→ **Required work**
Leave every image out, and print the remaining lines below exactly.
Dataset entries below:
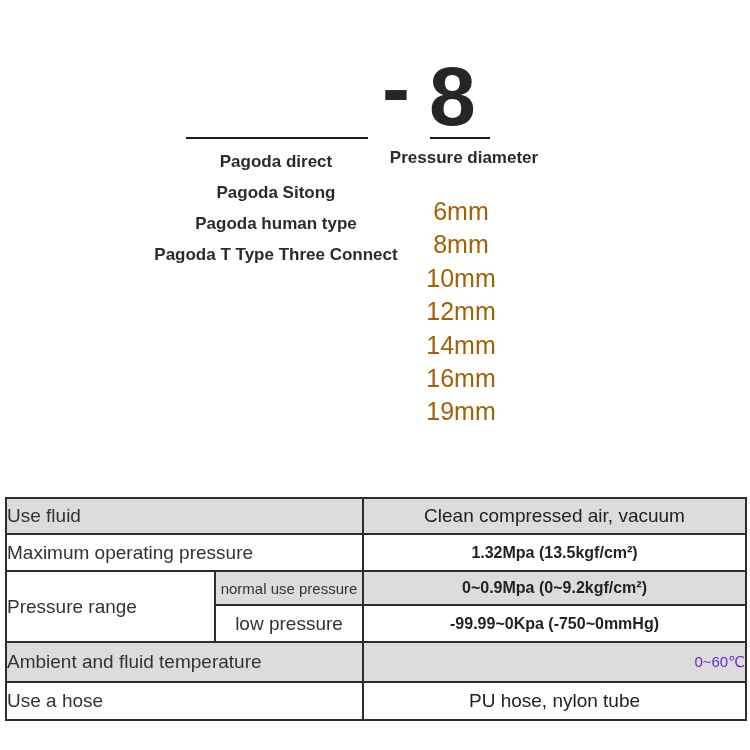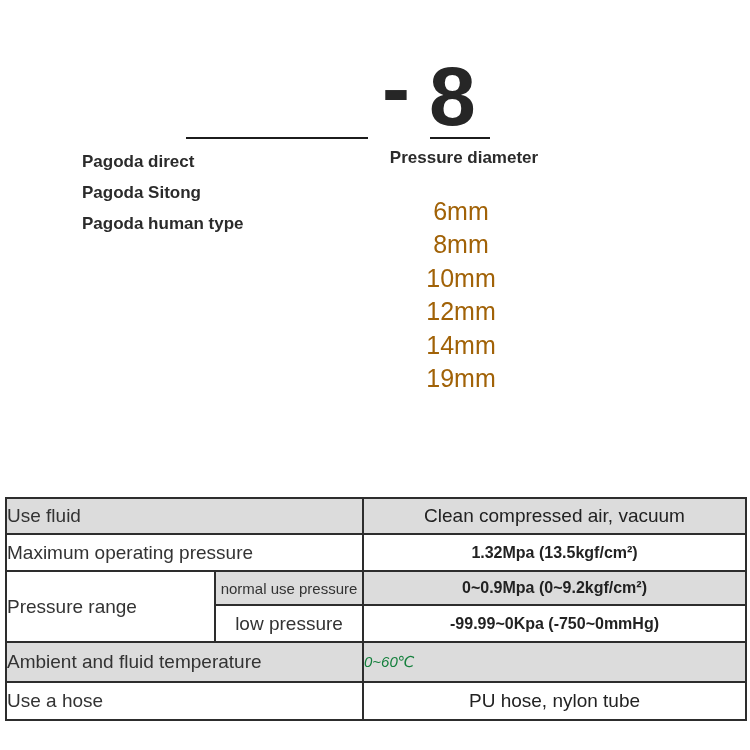--- a/index.html
+++ b/index.html
@@ -31,8 +31,8 @@
 
   
   .type-list {
-    position: absolute; left: 82px; top: 146px; width: 400px;
-    margin: 0; padding: 0; list-style: none; text-align: left;
+    position: absolute; left: 76px; top: 146px; width: 400px;
+    margin: 0; padding: 0; list-style: none; text-align: center;
   }
   .type-list li {
     font-size: 17px; font-weight: 700; color: #2b2b2b;

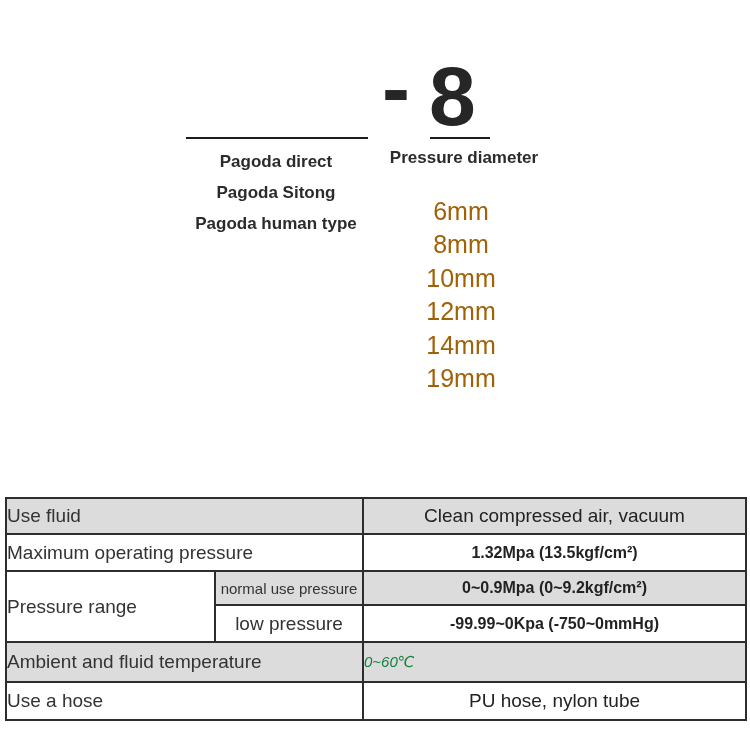--- a/index.html
+++ b/index.html
@@ -91,6 +91,7 @@
     <li>Pagoda direct</li>
     <li>Pagoda Sitong</li>
     <li>Pagoda human type</li>
+    <li>Pagoda T Type Three Connect</li>
   </ul>
 
   <ul class="size-list">

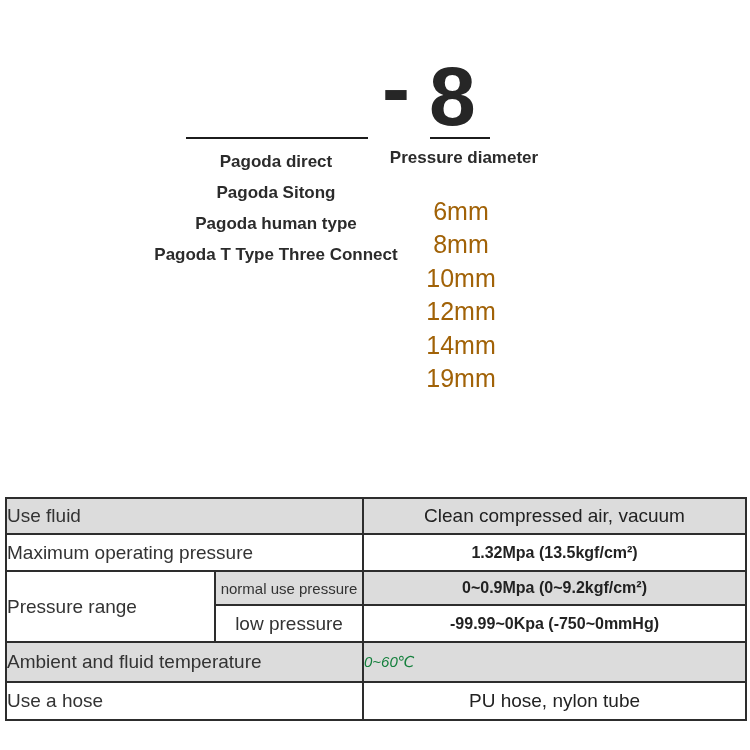--- a/index.html
+++ b/index.html
@@ -100,6 +100,7 @@
     <li>10mm</li>
     <li>12mm</li>
     <li>14mm</li>
+    <li>16mm</li>
     <li>19mm</li>
   </ul>
 

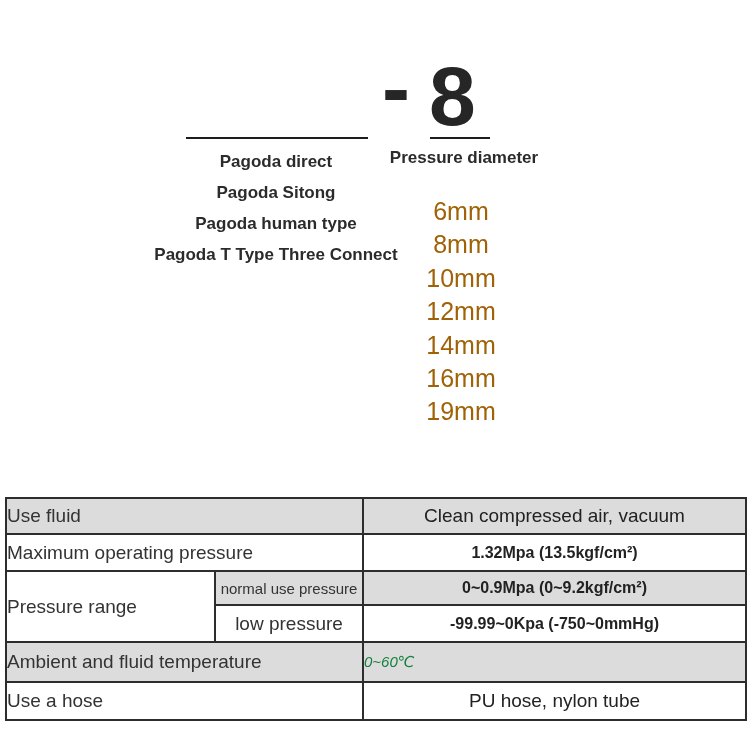--- a/index.html
+++ b/index.html
@@ -69,7 +69,7 @@
   td.sub-lbl-lg { font-size: 19px; color: #333333; text-align: center; white-space: nowrap; }
   td.val-lg { font-size: 19px; color: #222222; text-align: center; white-space: nowrap; }
   td.val-md { font-size: 16px; color: #222222; text-align: center; white-space: nowrap; font-weight: bold; }
-  td.val-sm { font-size: 15px; color: #15803d; text-align: left; white-space: nowrap; font-style: italic; }
+  td.val-sm { font-size: 15px; color: #6d28d9; text-align: right; white-space: nowrap; }
 
   .r1 { height: 36px; } .r2 { height: 37px; } .r3 { height: 34px; }
   .r4 { height: 37px; } .r5 { height: 40px; } .r6 { height: 38px; }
End of Dataset entries.
→ **Output of the exercise**
--- a/index.html
+++ b/index.html
@@ -31,8 +31,8 @@
 
   
   .type-list {
-    position: absolute; left: 82px; top: 146px; width: 400px;
-    margin: 0; padding: 0; list-style: none; text-align: left;
+    position: absolute; left: 76px; top: 146px; width: 400px;
+    margin: 0; padding: 0; list-style: none; text-align: center;
   }
   .type-list li {
     font-size: 17px; font-weight: 700; color: #2b2b2b;

--- a/index.html
+++ b/index.html
@@ -91,6 +91,7 @@
     <li>Pagoda direct</li>
     <li>Pagoda Sitong</li>
     <li>Pagoda human type</li>
+    <li>Pagoda T Type Three Connect</li>
   </ul>
 
   <ul class="size-list">

--- a/index.html
+++ b/index.html
@@ -100,6 +100,7 @@
     <li>10mm</li>
     <li>12mm</li>
     <li>14mm</li>
+    <li>16mm</li>
     <li>19mm</li>
   </ul>
 

--- a/index.html
+++ b/index.html
@@ -69,7 +69,7 @@
   td.sub-lbl-lg { font-size: 19px; color: #333333; text-align: center; white-space: nowrap; }
   td.val-lg { font-size: 19px; color: #222222; text-align: center; white-space: nowrap; }
   td.val-md { font-size: 16px; color: #222222; text-align: center; white-space: nowrap; font-weight: bold; }
-  td.val-sm { font-size: 15px; color: #15803d; text-align: left; white-space: nowrap; font-style: italic; }
+  td.val-sm { font-size: 15px; color: #6d28d9; text-align: right; white-space: nowrap; }
 
   .r1 { height: 36px; } .r2 { height: 37px; } .r3 { height: 34px; }
   .r4 { height: 37px; } .r5 { height: 40px; } .r6 { height: 38px; }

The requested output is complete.